Po głębokich przemyśleniach i rozczulaniem się nad kilosami doszłam do pewnych wniosków. A może bardziej pomysłów. Jedno jest pewne MAM PLAN hehe :wink:
Jutro 1000 kcal i nie dam się szkolnemu sklepikowi, obżarstwie w domu i podobnym przeszkodom :D. Wtorek tesh. Środa tak samo :] . Ale czwartek będzie REWOLUCYJNY. Będzie PUNKTEM ZWROTNYM. 27 stycznia zaczynam dietę kanapkową. Nie ma obżerania się, będę chudnąć 1,5 kg na sześć dni i kropka :!: Zrobię ją 12 dni i schudnę te jebane 3 kg :!: . A jak mi sie spodoba to zrobię następny tydzień :twisted: . Później znów 1000 kcal.Ewentualnie 14-23 luty dieta balowa, na której mozna stracić 5 kg.

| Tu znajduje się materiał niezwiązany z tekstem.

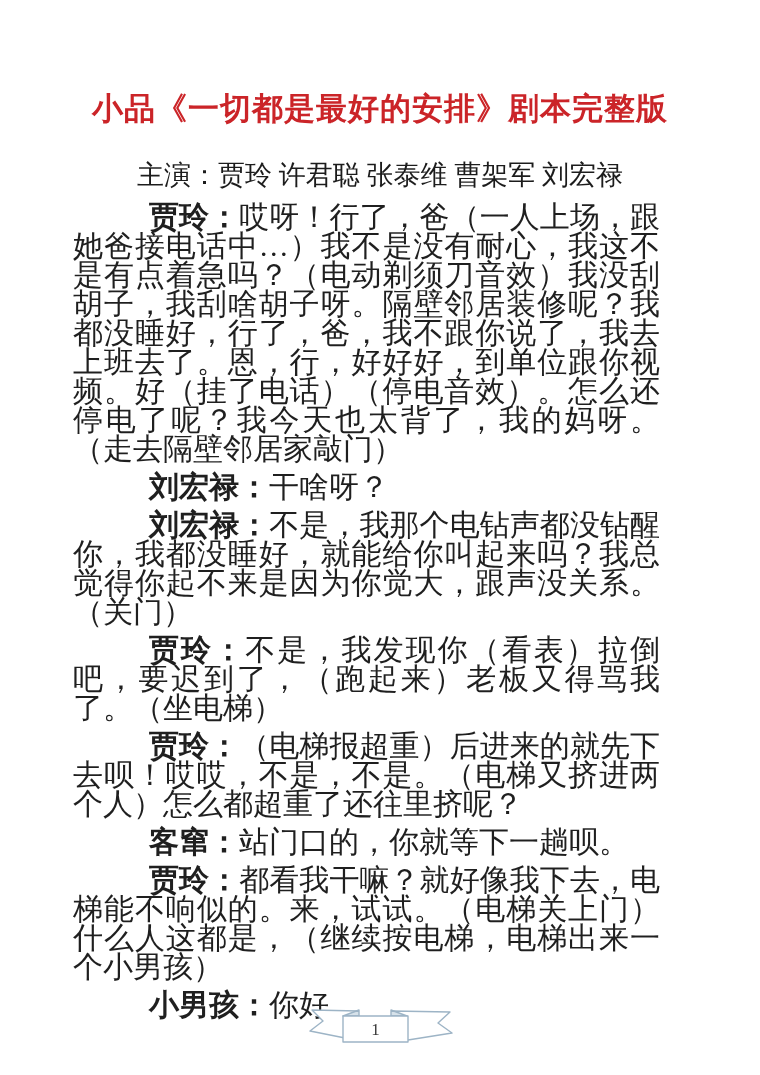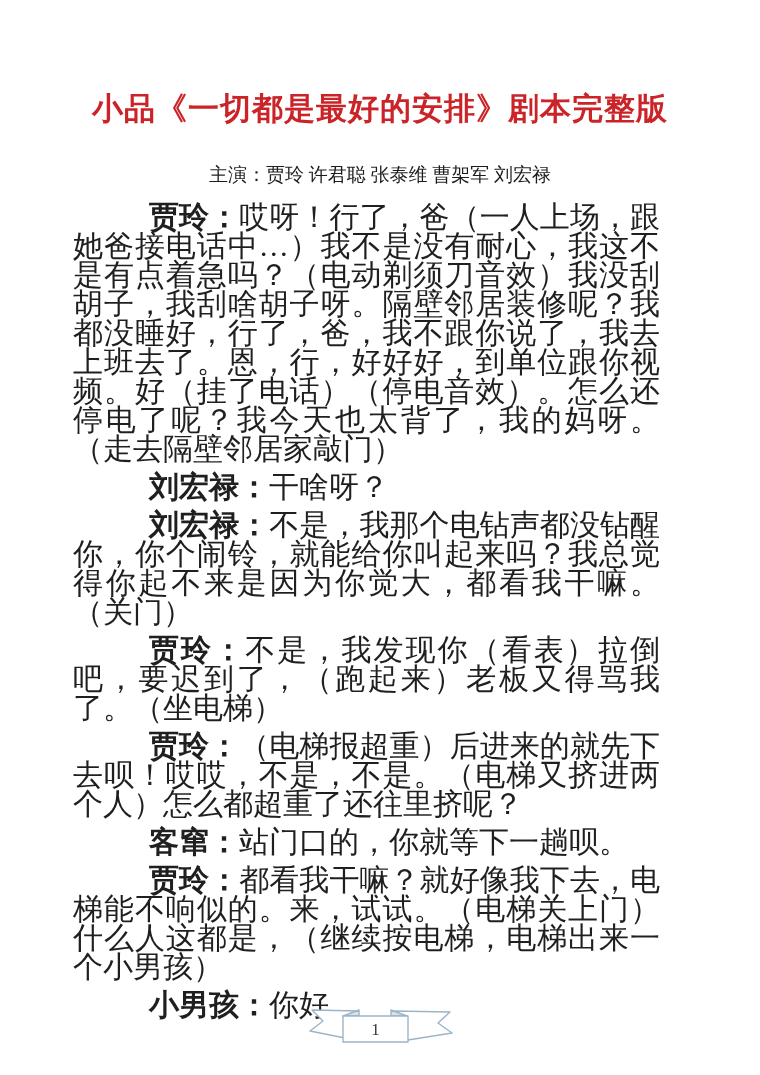"主演：贾玲 许君聪 张泰维 曹架军 刘宏禄" .cast-line { font-size: 19px -> 27px }
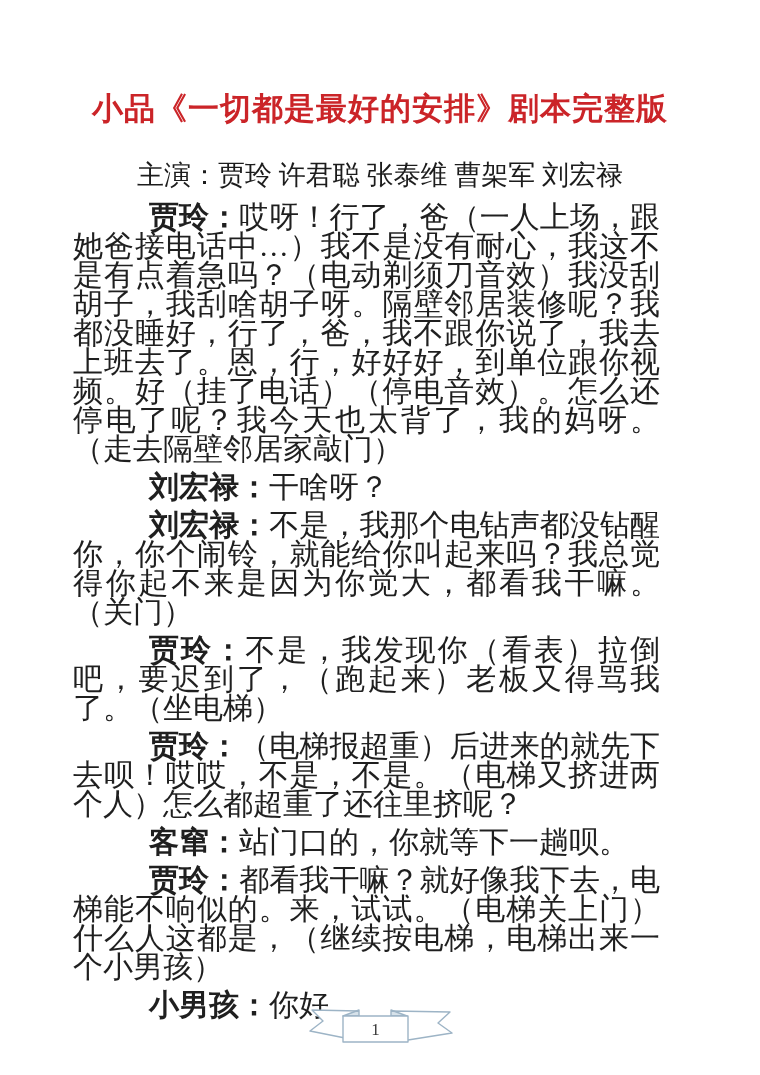"不是，我那个电钻声都没钻醒你，你个闹铃，就能给你叫起来吗？我总觉得你起不来是因为" span { text: 你个闹铃，就能给你叫起来吗？我总觉得你起不来是因为你觉大，都看我干嘛 -> 我都没睡好，就能给你叫起来吗？我总觉得你起不来是因为你觉大，跟声没关系 }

Kiedyś ją robiłam i straciłam 4 kg, ale dlatego, że robiłam 8 dni, a nie 10.Następnie znów 1000 kcal 7-15 marca (czyli jak jush będzie ciepło, a jak nie będzie ciepło to zrobię 7-15 kwietnia :D ) dietka jogurtowa, w ciągu której podobno można zrzucić 5 kg, ale jeśli nawet połowę tego zrzucę to się nie pogniewam :] .
Podliczając powinnam schudnąć 13 kg wedługo mojego wspaniałego planu. Ale bym była wtedy laska :]
Zaczynam od jutra :!: . Waga początkowa 61,5 kg.